En plein début de la colonisation, contrairement aux souverains de certains royaumes qui ne s’opposeront pas à l’installation des étrangers dans leurs territoires, au Burundi de Mwezi Gisabo, les colonisateurs allemands n’auront pas la tâche facile. Un accueil loin d’être chaleureux leur a été réservé par la royauté et son armée. En dépit de leur infériorité technique, ce sont des Burundais armés de leur unité, de lances et flèches qui donneront du fil à retordre aux « conquistadores ». Pour rappel, les mêmes lances et flèches avaient été mobilisées avec succès lors de l’invasion de l’esclavagiste Mohamed Bin Khalfan dit Rumaliza dans sa recherche forcée d’esclaves. 

Cette résistance, pense le politologue Ambassadeur Denis Banshimiyubusa, sera rendu possible par l’unité des Burundais, animés d’un esprit patriotique et soudés autour de leur souverain Gisabo. 

Il faut le dire tout de même, cette résistance ne fera pas long feu. Après des combats épuisants, mortels (plusieurs morts enregistrés parmi les Badasigana, l’armée de Mwezi Gisabo), la supériorité technique des Allemands finira par avoir raison du camp Mwezi.

Mais comment en est-on arrivé jusque-là ?

Nous sommes en 1896. Les Allemands s’établissent sur la côte du lac Tanganyika précisément à Kajaga.

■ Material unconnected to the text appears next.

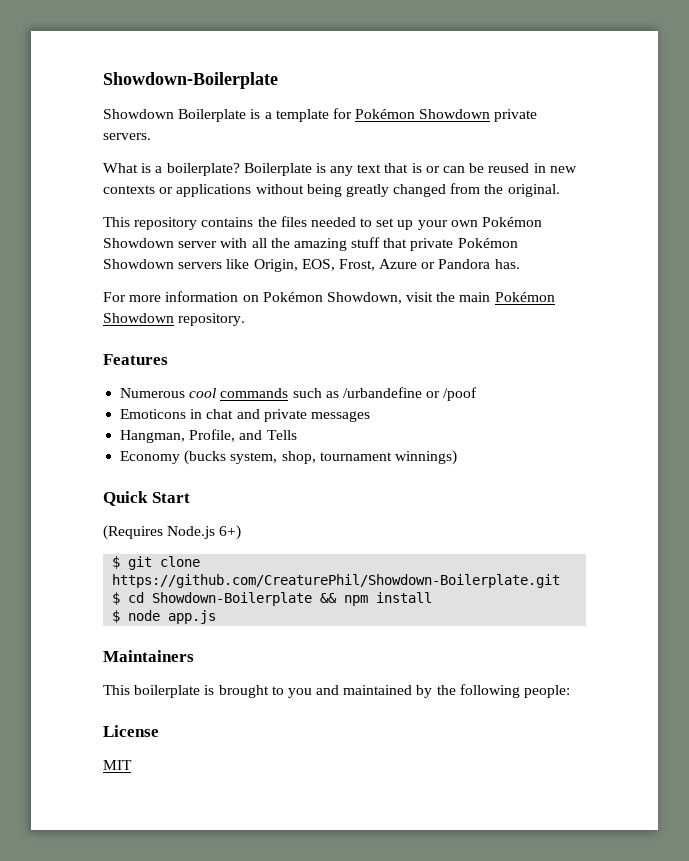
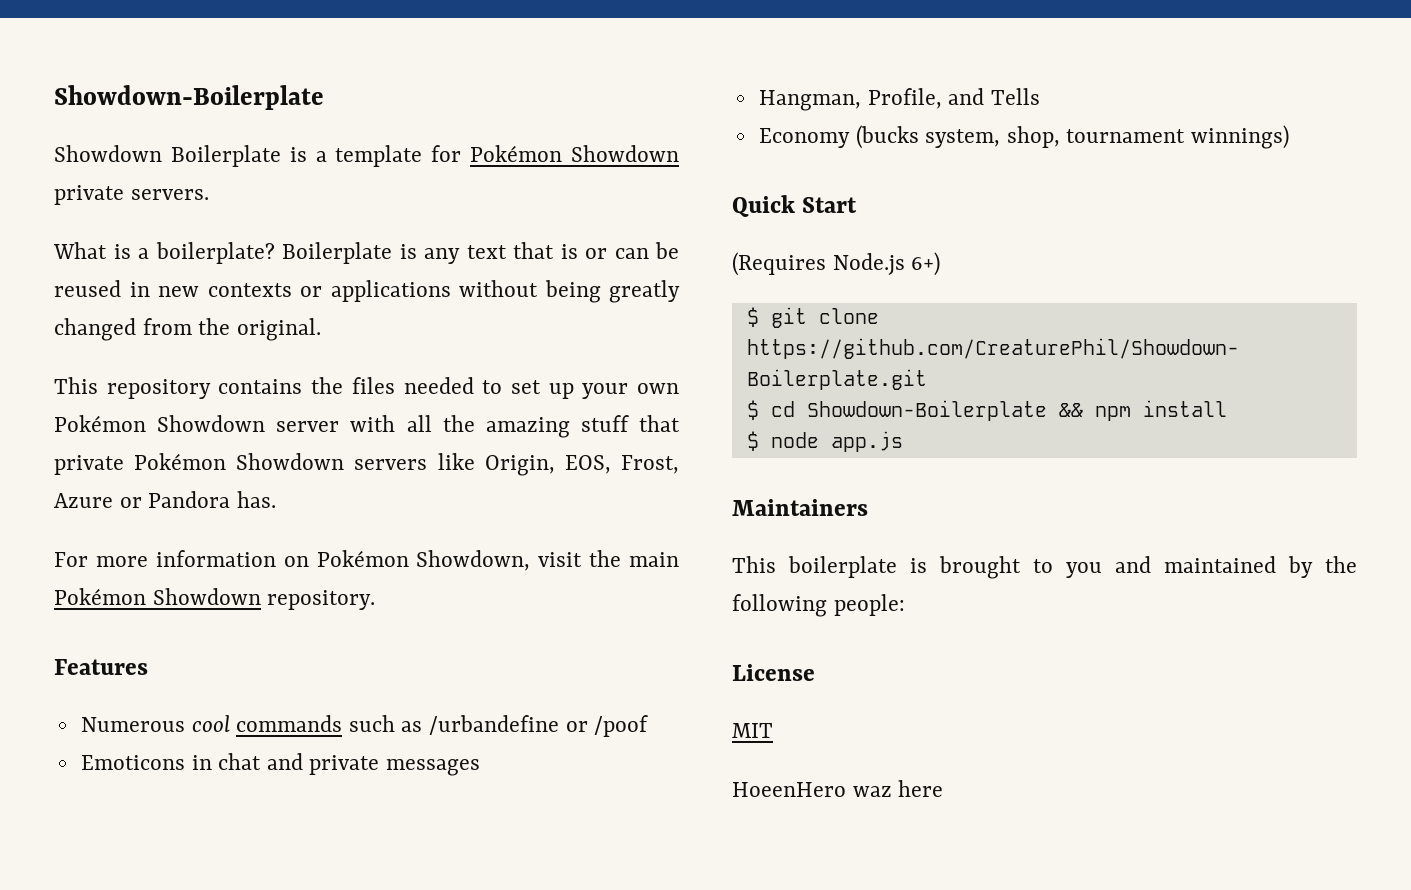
(132, 765) none -> [732,780,944,797] // HoeenHero waz here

Mais suite à l’insalubrité, l’endroit étant infesté de beaucoup de moustiques, les « envahisseurs » quittent Kajaga pour ériger leur domicile à Uzige, beaucoup plus à l’Est, aux environs de l’actuel site de la RTNB et du Palais de la Justice. C’est de là qu’ils tenteront de pénétrer à l’intérieur du pays. 

Au cours de ces tentatives, leurs caravanes se verront ciblées par des attaques des Badasigana, voulant en découdre avec ces « envahisseurs ». Mais en vain, car en 1898, le capitaine Von Bethe écrasera une insurrection contre l’installation allemande. Et en 1899, à la suite d’une attaque d’une caravane qui se rendait à la mission catholique de Mugera, les Allemands décident d’intensifier la répression en effectuant une expédition punitive contre le Mwami. C’est ainsi que les enclos de Muramvya, Ndago et Bukeye furent ciblées, brûlées. Ces événements conduiront à la soumission de Mwezi avec Von Bering comme véritable artisan de cette mise en déroute des forces royalistes. Un Von Béring surnommé Bwana Digidigi en référence aux bruits des armes mitrailleuses dont disposaient ses hommes. 

On le sait aussi, cette mise en déroute des Burundais au cours de laquelle  le roi n’aura la sauve que grâce au sacrifice d’un certain Bihome, sera possible grâce au soutien des rebelles Maconco et Kilima aux Allemands ou vice-versa. 

La suite, c’est un Mwezi  Gisabo qui sera forcé de jeter l’éponge et de « signer » une sorte d’armistice. Cela se concrétisera à travers ce qui sera appelé le « traité » de Kiganda. Un « traité » (sur lequel on reviendra) qui ne sera pas sans donner des ailes au camp rebelle et fragilisera beaucoup plus le pouvoir royal, en entamant surtout l’intégrité territoriale de la monarchie burundaise. On y reviendra aussi.